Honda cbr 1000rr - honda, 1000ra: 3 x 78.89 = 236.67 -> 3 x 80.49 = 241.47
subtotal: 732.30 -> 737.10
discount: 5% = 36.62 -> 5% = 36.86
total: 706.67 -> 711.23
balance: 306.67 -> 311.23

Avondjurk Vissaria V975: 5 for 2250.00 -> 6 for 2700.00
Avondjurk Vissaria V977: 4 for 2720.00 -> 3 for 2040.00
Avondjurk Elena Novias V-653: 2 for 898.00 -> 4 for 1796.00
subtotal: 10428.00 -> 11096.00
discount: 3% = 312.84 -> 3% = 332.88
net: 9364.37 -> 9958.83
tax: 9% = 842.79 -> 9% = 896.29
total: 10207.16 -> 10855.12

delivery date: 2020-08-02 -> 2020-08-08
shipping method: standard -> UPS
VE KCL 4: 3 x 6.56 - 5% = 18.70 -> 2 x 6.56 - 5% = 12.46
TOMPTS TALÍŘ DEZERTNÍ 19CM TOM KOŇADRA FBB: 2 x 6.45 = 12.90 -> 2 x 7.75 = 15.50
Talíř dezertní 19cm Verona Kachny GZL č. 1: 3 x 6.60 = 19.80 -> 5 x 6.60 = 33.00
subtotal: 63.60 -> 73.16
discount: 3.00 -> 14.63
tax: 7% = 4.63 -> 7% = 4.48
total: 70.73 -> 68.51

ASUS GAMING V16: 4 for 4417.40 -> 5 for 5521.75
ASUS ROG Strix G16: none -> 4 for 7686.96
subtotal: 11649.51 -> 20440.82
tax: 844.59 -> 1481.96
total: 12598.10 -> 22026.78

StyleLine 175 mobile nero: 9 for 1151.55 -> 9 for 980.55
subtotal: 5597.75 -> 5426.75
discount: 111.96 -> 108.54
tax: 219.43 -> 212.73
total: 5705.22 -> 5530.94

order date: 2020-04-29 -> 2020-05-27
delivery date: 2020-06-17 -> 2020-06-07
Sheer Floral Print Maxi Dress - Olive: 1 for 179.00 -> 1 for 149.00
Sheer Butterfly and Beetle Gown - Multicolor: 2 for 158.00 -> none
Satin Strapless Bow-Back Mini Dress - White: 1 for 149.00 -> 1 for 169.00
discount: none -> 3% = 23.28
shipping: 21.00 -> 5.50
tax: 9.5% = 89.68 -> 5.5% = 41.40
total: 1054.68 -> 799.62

- - - - -

__What needs to be done__:
For each line of the entries that includes "Dress", show that line.

__Exercise answer__:
Sheer Floral Print Maxi Dress - Olive: 1 for 179.00 -> 1 for 149.00
Satin Strapless Bow-Back Mini Dress - White: 1 for 149.00 -> 1 for 169.00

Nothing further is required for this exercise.